Julieann, ballroom dance studio Owner and Instructor, told Session 6 of Turbo’s Leadership Development Lab (LDL):
“When we were given our ‘Person Pearl‘ assignment at Session 2, I immediately thought of my sister, Heather. I really wanted to improve our relationship. Heather lives in Florida and we speak on the phone often. At times, I know that I have appeared to be a critic and have become impatient with her. Not surprisingly, she seems to ignore what I say, downplay or not show interest during some of our conversations. When talking with her these last three weeks, I would glance over at my 15 Leadership Principles card. I continued to remind myself to practice Leadership Principles #6 – Be An Active Listener, #7 – Play Yourself Down, and #12 – Avoid Dogmatic Declarations. Here is how I demonstrated Leadership Principle #4 – Provide Acknowledgement:
“Heather doesn’t really send gifts as a rule. However, she gave a thoughtful and special gift to our nephew, Scotland (yes, like the country). He recently turned 14 and she was there when he opened the gift from her – a package of business/contact cards with his name, phone number, and a cool design. She had my complete, rapt attention while telling me this story. She said his friend had eyes as big as saucers and exclaimed his desire for cards like that.
“I praised her for providing vision and encouragement for our nephew. She planted the seeds of his dream for the future – for him to have his own business. I told her how much I appreciated her doing good things for our family via our nephew. I know it built his confidence. I acknowledged her for planting the seeds of success in his life. He will always remember his first business cards his Aunt Heather gave him.
“Our relationship has opened to create an opportunity for even more sharing and trust. I thought fondly of Heather every time I touched the wadded paper (my ‘pearl’) in my pocket. I’ve learned there’s magic in those thoughts when I put those thoughts into action. Maybe the magic is love.
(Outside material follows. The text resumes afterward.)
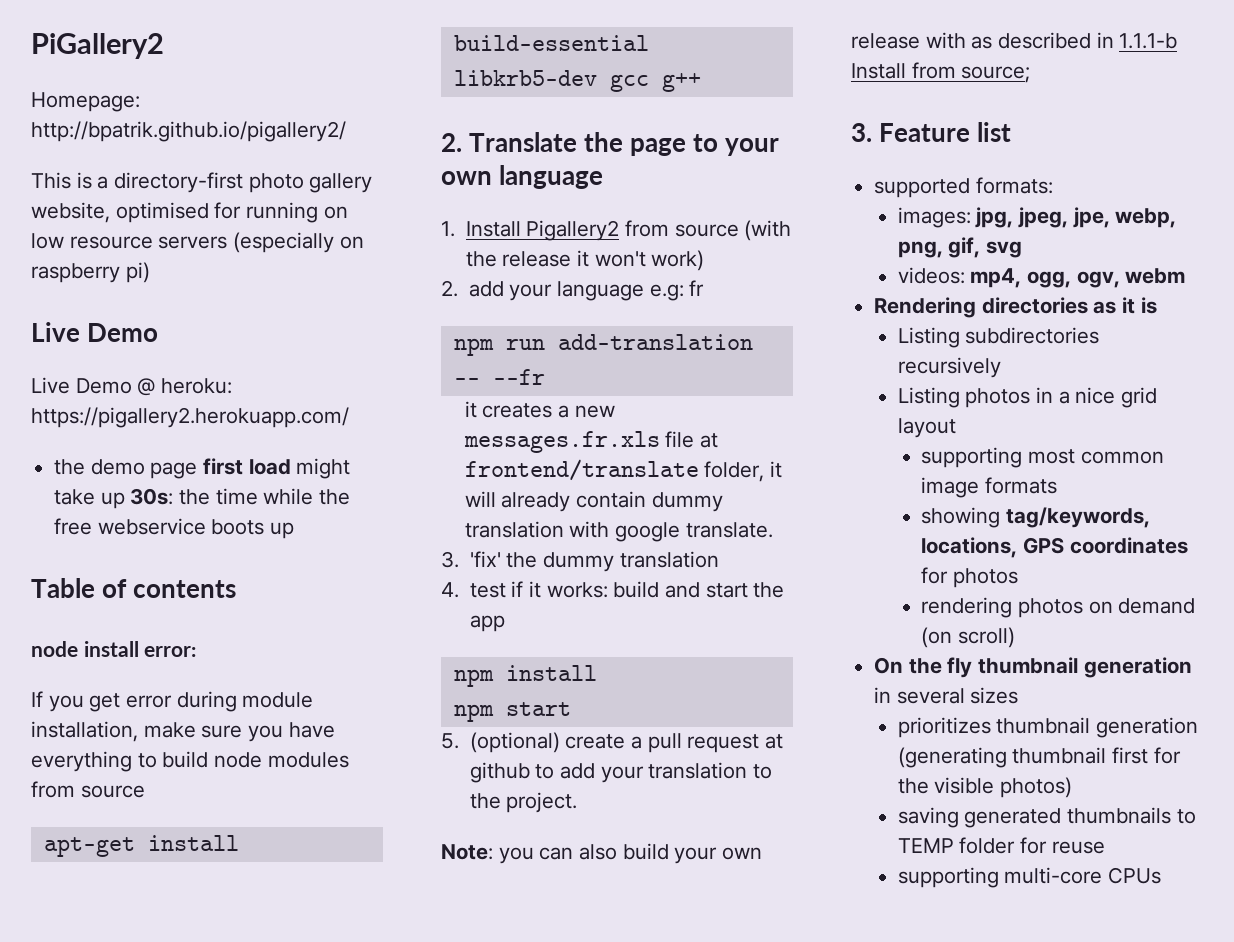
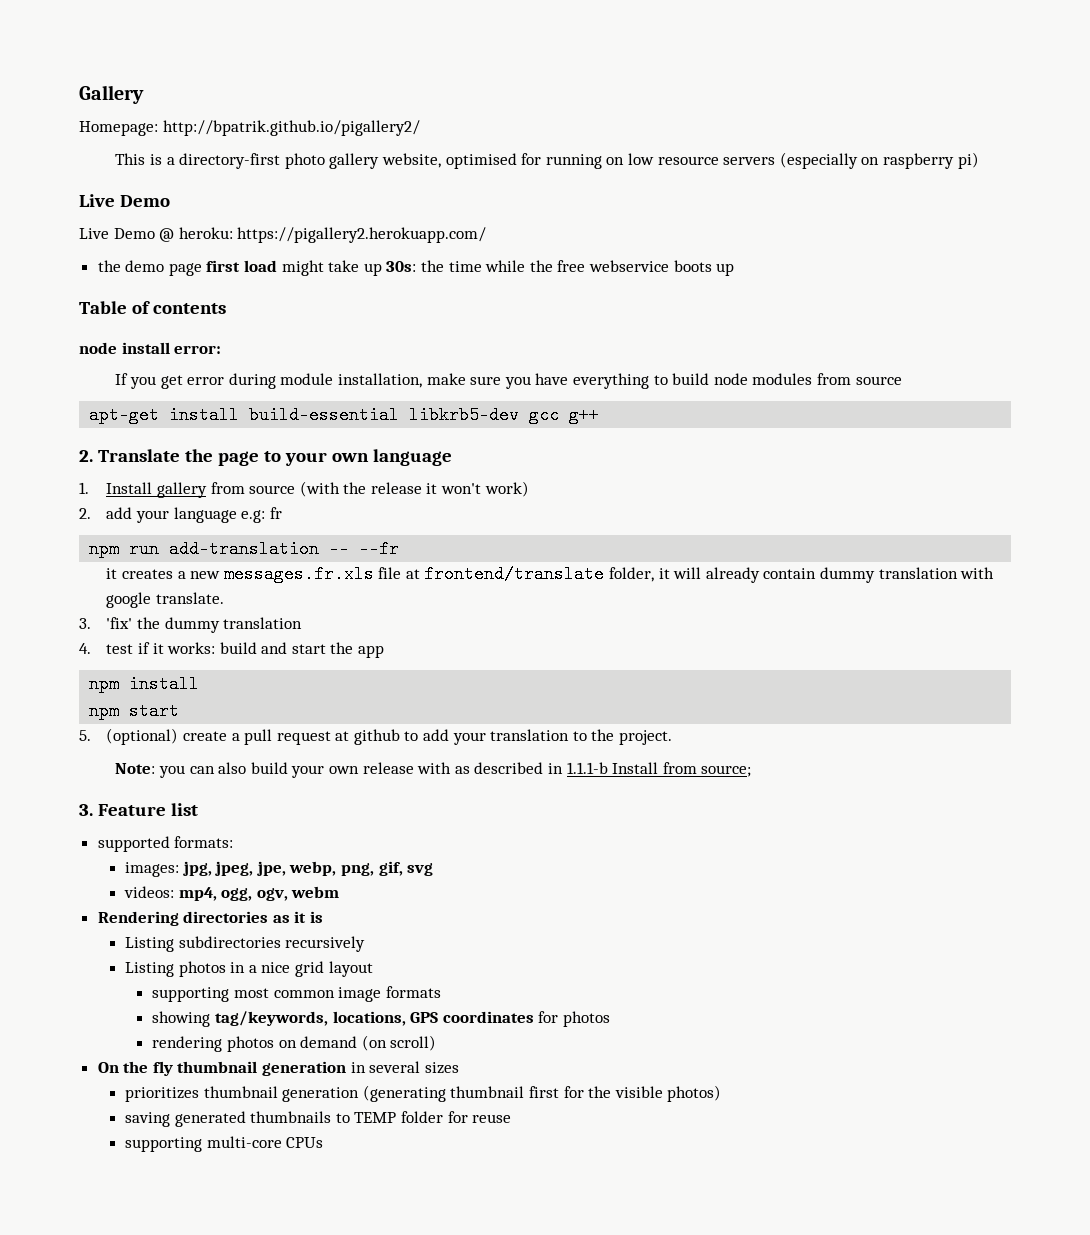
[31,33,164,59] PiGallery2 -> [79,85,144,104] Gallery
[526,220,620,241] Pigallery2 -> [156,482,207,498] gallery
“The lesson I learned from this experience is when
I consciously practice the 15 Leadership Principles, I improve my relationships. When I change my focus from critic to champion, from a spec spotter to a supportive strength seer, I create the changes I want in my relationships.
“The action I call you to take is look for opportunities in your world to appreciate, acknowledge and praise the people you care about. Make it your business to build people up, withhold criticism, and eagerly give praise.
“The benefit you will gain is peace, joy, personal happiness, and a greater sense of personal satisfaction. You will become more conscientious in conversations, spread kindness, and be a positive role model for others.”